There is the counter that some are motivated by factors other than achieving inequality in financial gain. Some are motivated by altruism, by a desire to improve, by curiosity, by the love of invention, by the desire to create things of beauty, to solve problems and other motives that do not depend on income. These sorts of motivations do suggest that income inequality is not necessary as a motivating factor, at least for some people.

Since this is a matter of fact, it can (in theory) be settled by empirical research. It worth noting that even if income inequality is necessary as a motivating factor, there remain other concerns, such as the question of how much income inequality is necessary and how much is morally acceptable.

Interestingly, the incentive argument is a two-edged sword: while it can be used to justify income inequality, it can also be used to argue against the sort of economic inequality that exists in the United States many other countries. The argument is as follows.

While worker productivity has increased significantly in the United States income for workers has not matched this productivity. This is a change from the past, the income of workers generally went up more proportionally to the increase in productivity. This explains, in part, why CEO (and upper management in general) salaries have seen a significant increase relative to worker income: the increased productivity of the workers generates more income for the upper management than it does for the workers.

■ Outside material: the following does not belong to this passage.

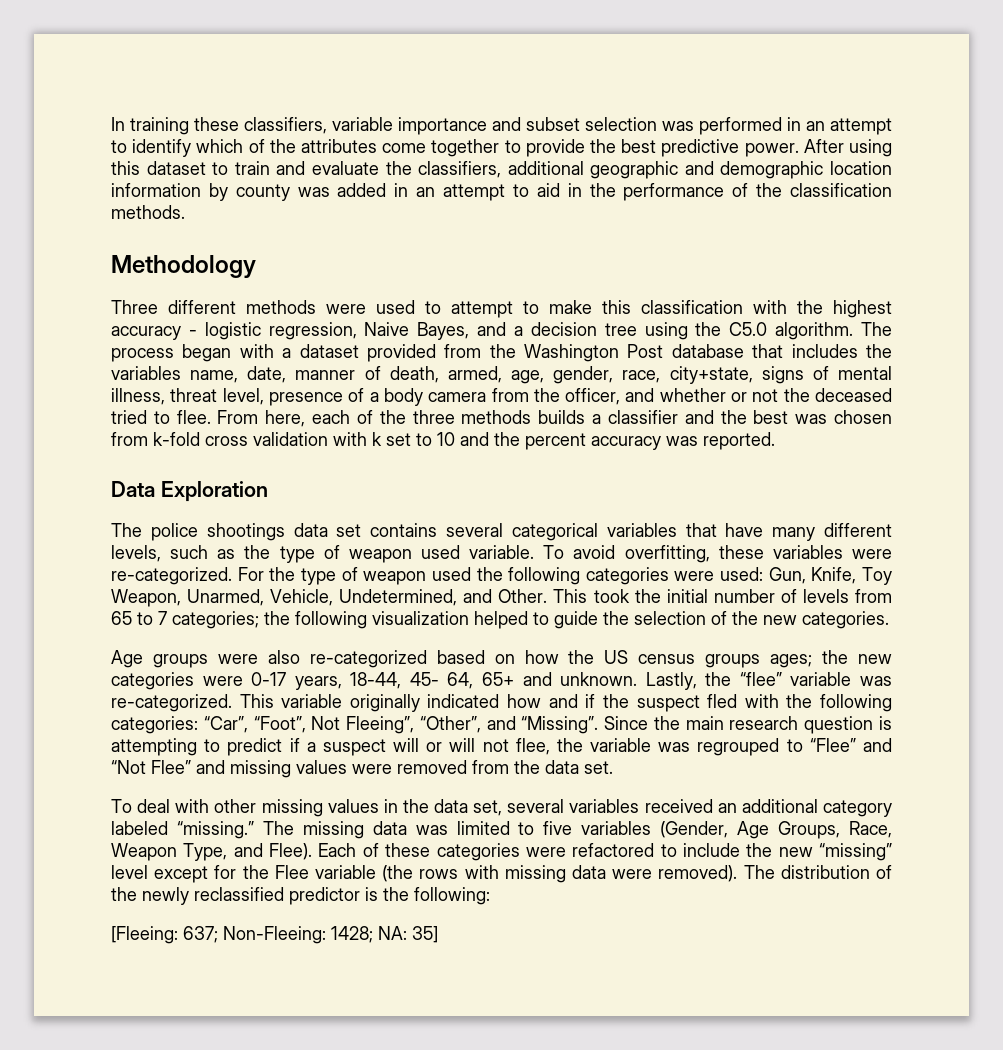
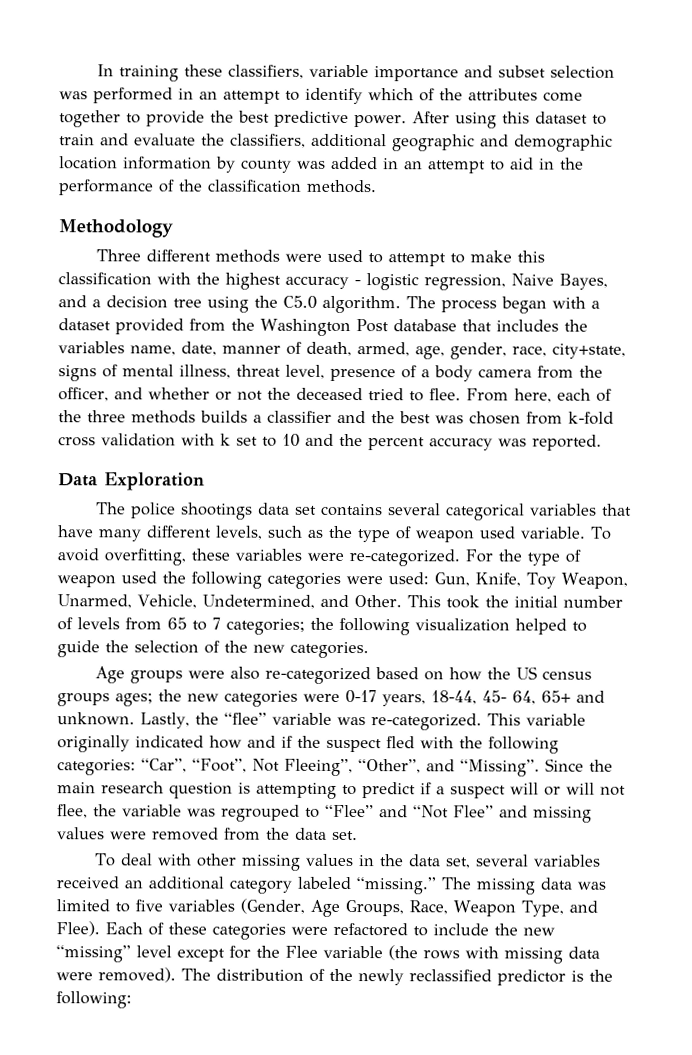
[111,926,438,944] // [Fleeing: 637; Non-Fleeing: 1428; NA: 35] -> (132, 1000) none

If it is assumed that gain is necessary for motivation and that inequality is justified by the results (working harder, innovating, producing and so on), then the workers should receive a greater proportion of the returns on their productivity. After all, if high executive compensation is justified on the grounds of its motivational power, then the same principle would apply to workers. They, too, should receive compensation proportional to their productivity, innovation and so on. If they do not, then the incentive argument would entail that they would have no incentive to be as productive, etc.

It could be argued that top management earns its higher income by being responsible for the increase in worker productivity, that the increase in worker productivity is not because of the workers but because of leadership being motivated by the possibility of gain. If this is the case, then the disparity would be  justified by the incentive argument: the workers are more productive because the CEO is motivated to make them more productive so she can have an even greater income.

 However, if the increased productivity is due mainly to the workers, then this counters the incentive argument: if workers are more productive than before with less relative compensation, then there does not seem to be the alleged connection between incentive and productivity required by the incentive argument. If workers will increase productivity while receiving less compensation relative to their productivity, then the same should hold for the top executives. While there are other ways to warrant extreme income inequality, the incentive argument has a problem.

One possible response is to argue there are relevant differences between the executives and workers such that executives need the incentive provided by extreme inequality and workers are motivated sufficiently by other factors (like being able to buy food). It could also be contended that the workers are motivated by the extreme inequality as well, perhaps they would not be as productive if they did not have the (almost certainly false) belief that they will become rich.